9.5. Manage Secret Keys
`JWT_SECRET` is highly sensitive and must be handled securely:
- Manage via Environment Variables: Store in a `.env.local` file and ensure it’s excluded from version control systems like Git.
- Use Complex Keys: Employ sufficiently long and random strings to prevent predictability.
9.6. Password Security
- Hash Passwords: Always hash passwords before storing them. The example uses `bcrypt`.
- Enforce Strong Password Policies: Encourage users to create strong, secure passwords.
9.7. Input Validation
Thoroughly validate all user inputs to prevent Injection Attacks.
9.8. Manage Error Messages
Avoid including sensitive information in error messages to prevent attackers from gaining insights into the system’s internal workings.
9.9. Implement Rate Limiting
Apply Rate Limiting to API endpoints to protect against DDoS attacks. Libraries like `next-rate-limit` can be used for this purpose.
9.10. Set Security Headers
Use middleware such as Helmet to set HTTP security headers, helping defend against various web attacks like XSS and Clickjacking.
Conclusion
We have explored a step-by-step approach to implementing JWT-based authentication in Next.js applications using HttpOnly Cookies. This method enhances security by preventing client-side JavaScript from accessing JWT tokens.
In summary:
- Configure JWT Utility: Provide functionalities for token creation and verification.
- Modify API Routes: Set tokens as HttpOnly cookies during login and remove them during logout.
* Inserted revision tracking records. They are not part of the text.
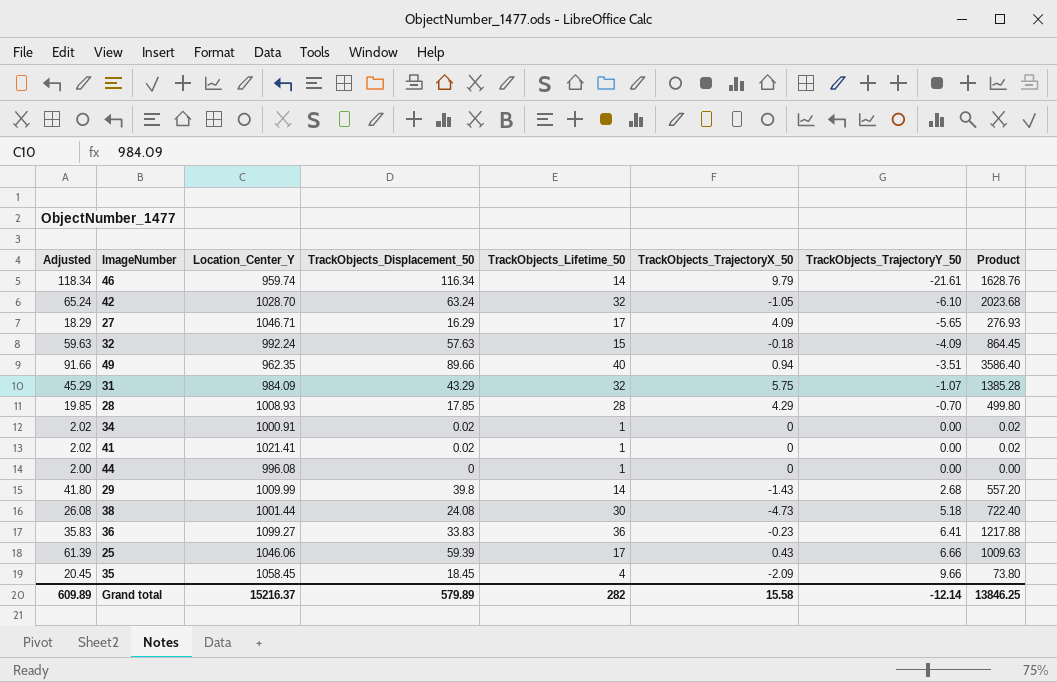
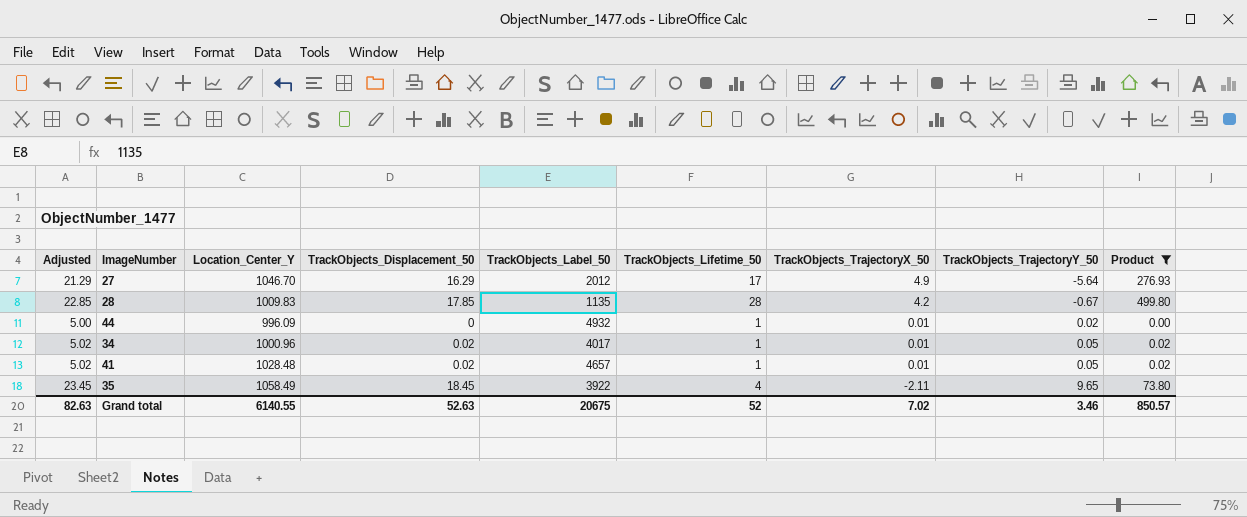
filter: none -> Product <= 499.80
row order: TrackObjects_TrajectoryY_50 ascending -> TrackObjects_TrajectoryX_50 descending
column Adjusted | formula: [TrackObjects_Displacement_50] + 2 -> [TrackObjects_Displacement_50] + 5
column TrackObjects_Label_50 | position: none -> 5
27 | Location_Center_Y: 1046.71 -> 1046.70
27 | TrackObjects_TrajectoryX_50: 4.09 -> 4.9
27 | TrackObjects_TrajectoryY_50: -5.65 -> -5.64
28 | Location_Center_Y: 1008.93 -> 1009.83
28 | TrackObjects_TrajectoryX_50: 4.29 -> 4.2
28 | TrackObjects_TrajectoryY_50: -0.70 -> -0.67
44 | Location_Center_Y: 996.08 -> 996.09
44 | TrackObjects_TrajectoryX_50: 0 -> 0.01
44 | TrackObjects_TrajectoryY_50: 0.00 -> 0.02
34 | Location_Center_Y: 1000.91 -> 1000.96
34 | TrackObjects_TrajectoryX_50: 0 -> 0.01
34 | TrackObjects_TrajectoryY_50: 0.00 -> 0.05
41 | Location_Center_Y: 1021.41 -> 1028.48
41 | TrackObjects_TrajectoryX_50: 0 -> 0.01
41 | TrackObjects_TrajectoryY_50: 0.00 -> 0.05
35 | Location_Center_Y: 1058.45 -> 1058.49
35 | TrackObjects_TrajectoryX_50: -2.09 -> -2.11
35 | TrackObjects_TrajectoryY_50: 9.66 -> 9.65
Grand total | Adjusted: 609.89 -> 82.63
Grand total | Location_Center_Y: 15216.37 -> 6140.55
Grand total | TrackObjects_Displacement_50: 579.89 -> 52.63
Grand total | TrackObjects_Lifetime_50: 282 -> 52
Grand total | TrackObjects_TrajectoryX_50: 15.58 -> 7.02
Grand total | TrackObjects_TrajectoryY_50: -12.14 -> 3.46
Grand total | Product: 13846.25 -> 850.57

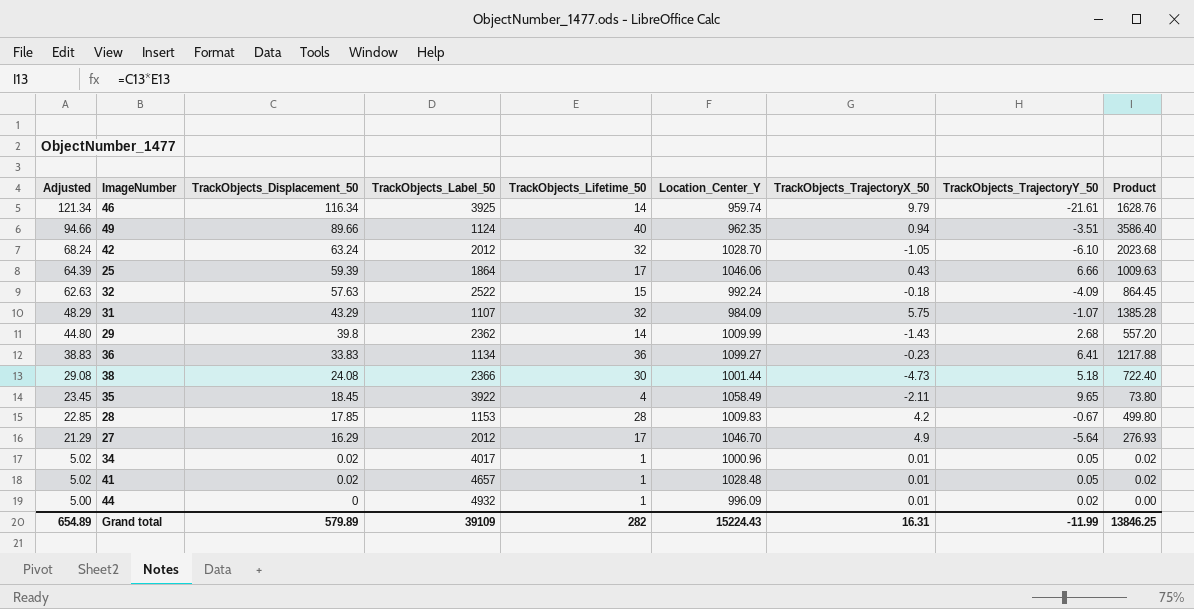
filter: Product <= 499.80 -> none
row order: TrackObjects_TrajectoryX_50 descending -> Adjusted descending
column Location_Center_Y | position: 3 -> 6
28 | TrackObjects_Label_50: 1135 -> 1153
Grand total | Adjusted: 82.63 -> 654.89
Grand total | TrackObjects_Displacement_50: 52.63 -> 579.89
Grand total | TrackObjects_Label_50: 20675 -> 39109
Grand total | TrackObjects_Lifetime_50: 52 -> 282
Grand total | Location_Center_Y: 6140.55 -> 15224.43
Grand total | TrackObjects_TrajectoryX_50: 7.02 -> 16.31
Grand total | TrackObjects_TrajectoryY_50: 3.46 -> -11.99
Grand total | Product: 850.57 -> 13846.25

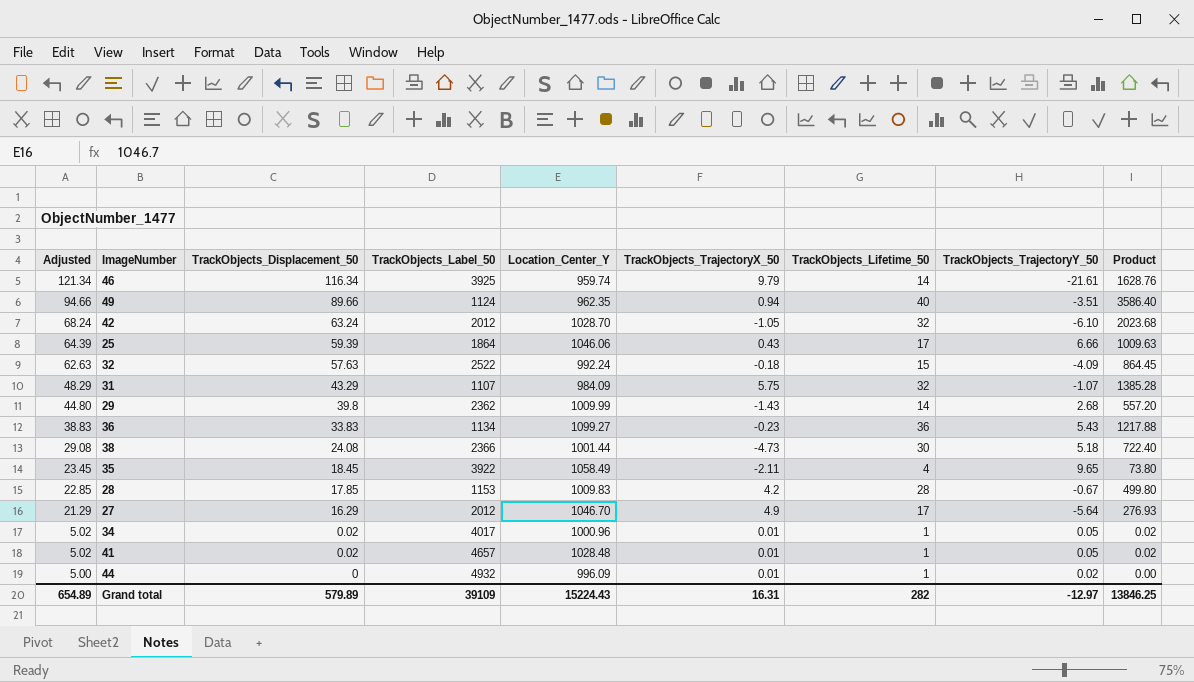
column TrackObjects_Lifetime_50 | position: 5 -> 7
36 | TrackObjects_TrajectoryY_50: 6.41 -> 5.43
Grand total | TrackObjects_TrajectoryY_50: -11.99 -> -12.97

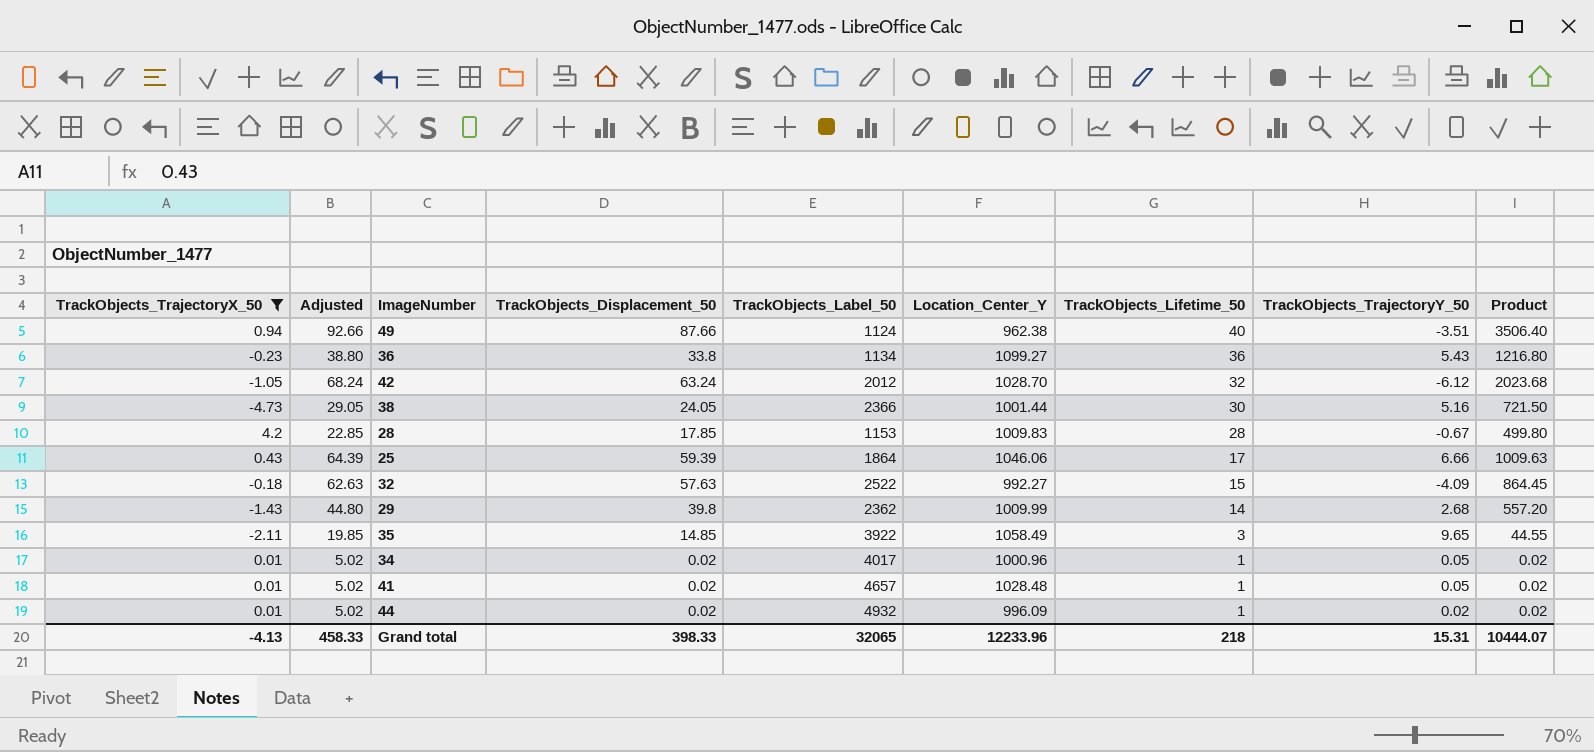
filter: none -> TrackObjects_TrajectoryX_50 <= 4.2
row order: Adjusted descending -> TrackObjects_Lifetime_50 descending
column TrackObjects_TrajectoryX_50 | position: 6 -> 1
49 | Adjusted: 94.66 -> 92.66
49 | TrackObjects_Displacement_50: 89.66 -> 87.66
49 | Location_Center_Y: 962.35 -> 962.38
49 | Product: 3586.40 -> 3506.40
36 | Adjusted: 38.83 -> 38.80
36 | TrackObjects_Displacement_50: 33.83 -> 33.8
36 | Product: 1217.88 -> 1216.80
42 | TrackObjects_TrajectoryY_50: -6.10 -> -6.12
38 | Adjusted: 29.08 -> 29.05
38 | TrackObjects_Displacement_50: 24.08 -> 24.05
38 | TrackObjects_TrajectoryY_50: 5.18 -> 5.16
38 | Product: 722.40 -> 721.50
32 | Location_Center_Y: 992.24 -> 992.27
35 | Adjusted: 23.45 -> 19.85
35 | TrackObjects_Displacement_50: 18.45 -> 14.85
35 | TrackObjects_Lifetime_50: 4 -> 3
35 | Product: 73.80 -> 44.55
44 | Adjusted: 5.00 -> 5.02
44 | TrackObjects_Displacement_50: 0 -> 0.02
44 | Product: 0.00 -> 0.02
Grand total | TrackObjects_TrajectoryX_50: 16.31 -> -4.13
Grand total | Adjusted: 654.89 -> 458.33
Grand total | TrackObjects_Displacement_50: 579.89 -> 398.33
Grand total | TrackObjects_Label_50: 39109 -> 32065
Grand total | Location_Center_Y: 15224.43 -> 12233.96
Grand total | TrackObjects_Lifetime_50: 282 -> 218
Grand total | TrackObjects_TrajectoryY_50: -12.97 -> 15.31
Grand total | Product: 13846.25 -> 10444.07

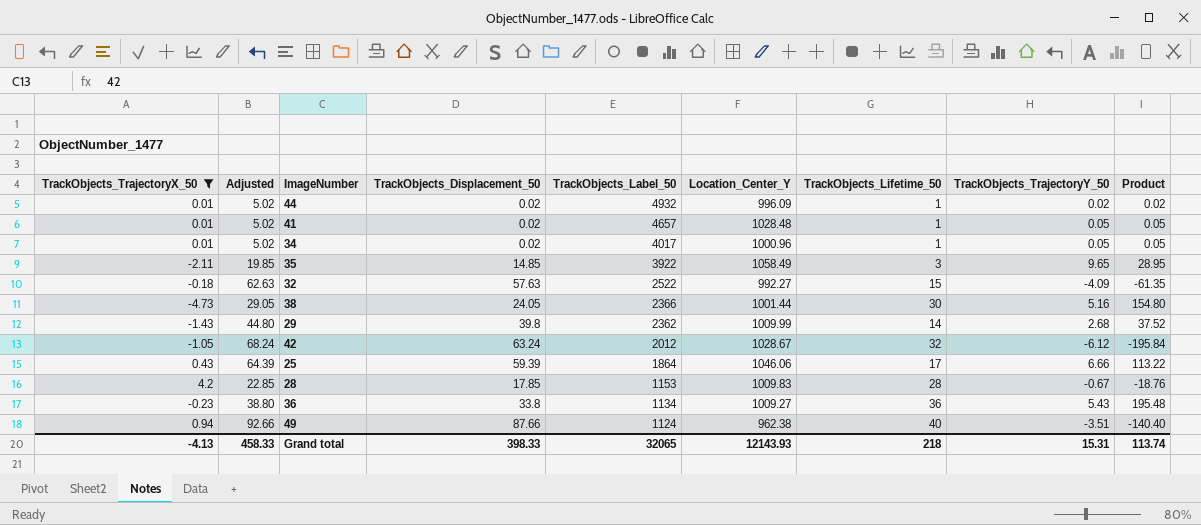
row order: TrackObjects_Lifetime_50 descending -> TrackObjects_Label_50 descending
column Product | formula: [TrackObjects_Displacement_50] * [TrackObjects_Lifetime_50] -> [TrackObjects_Lifetime_50] * [TrackObjects_TrajectoryY_50]
42 | Location_Center_Y: 1028.70 -> 1028.67
36 | Location_Center_Y: 1099.27 -> 1009.27
Grand total | Location_Center_Y: 12233.96 -> 12143.93
Grand total | Product: 10444.07 -> 113.74

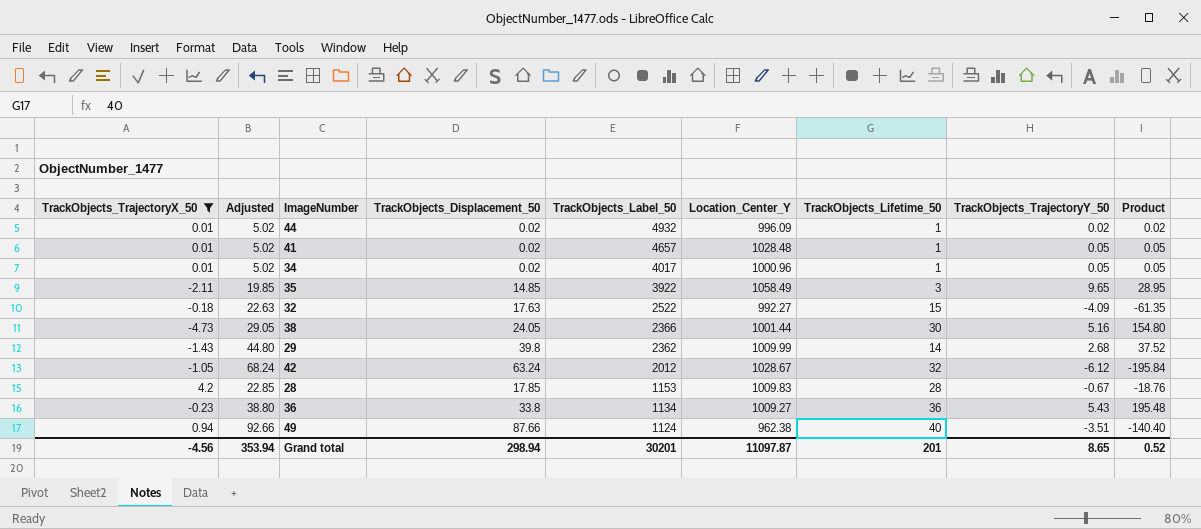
row 25: 0.43 | 64.39 | 59.39 | 1864 | 1046.06 | 17 | 6.66 | 113.22 -> none
32 | Adjusted: 62.63 -> 22.63
32 | TrackObjects_Displacement_50: 57.63 -> 17.63
Grand total | TrackObjects_TrajectoryX_50: -4.13 -> -4.56
Grand total | Adjusted: 458.33 -> 353.94
Grand total | TrackObjects_Displacement_50: 398.33 -> 298.94
Grand total | TrackObjects_Label_50: 32065 -> 30201
Grand total | Location_Center_Y: 12143.93 -> 11097.87
Grand total | TrackObjects_Lifetime_50: 218 -> 201
Grand total | TrackObjects_TrajectoryY_50: 15.31 -> 8.65
Grand total | Product: 113.74 -> 0.52

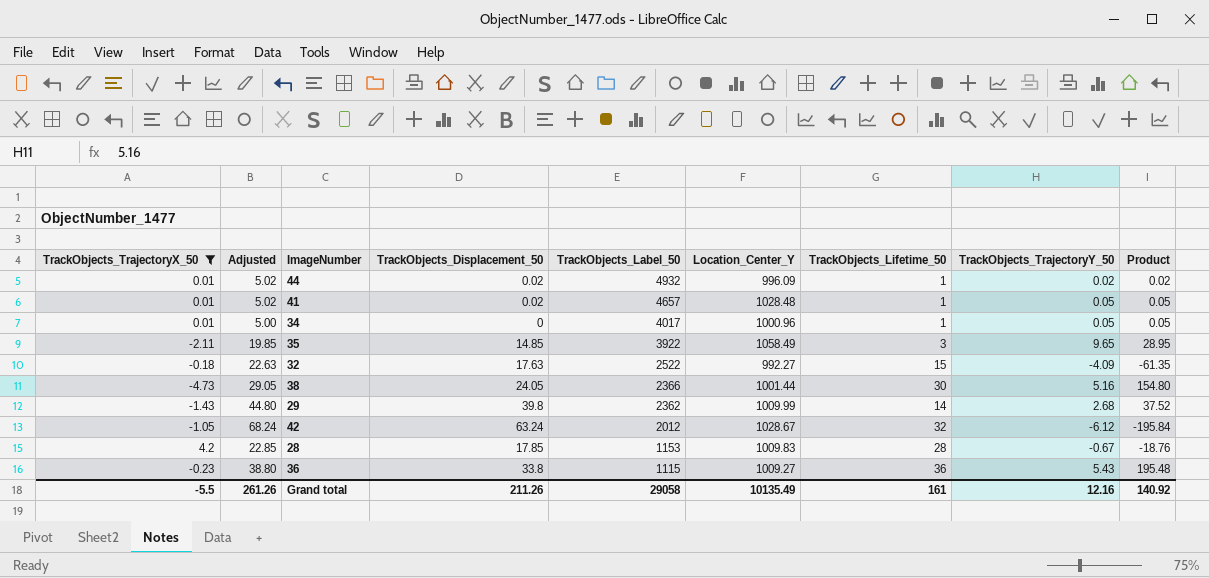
row 49: 0.94 | 92.66 | 87.66 | 1124 | 962.38 | 40 | -3.51 | -140.40 -> none
34 | Adjusted: 5.02 -> 5.00
34 | TrackObjects_Displacement_50: 0.02 -> 0
36 | TrackObjects_Label_50: 1134 -> 1115
Grand total | TrackObjects_TrajectoryX_50: -4.56 -> -5.5
Grand total | Adjusted: 353.94 -> 261.26
Grand total | TrackObjects_Displacement_50: 298.94 -> 211.26
Grand total | TrackObjects_Label_50: 30201 -> 29058
Grand total | Location_Center_Y: 11097.87 -> 10135.49
Grand total | TrackObjects_Lifetime_50: 201 -> 161
Grand total | TrackObjects_TrajectoryY_50: 8.65 -> 12.16
Grand total | Product: 0.52 -> 140.92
- Update Authentication Middleware: Read tokens from cookies to perform authentication.
- Adjust Client-Side Logic: Manage authentication state via cookies and include them in API requests.
- Adhere to Security Best Practices: Implement HTTPS, set SameSite attributes, defend against CSRF, and securely manage secret keys.
By following these steps, you can successfully integrate secure authentication features into your Next.js applications, ensuring robust protection for your users.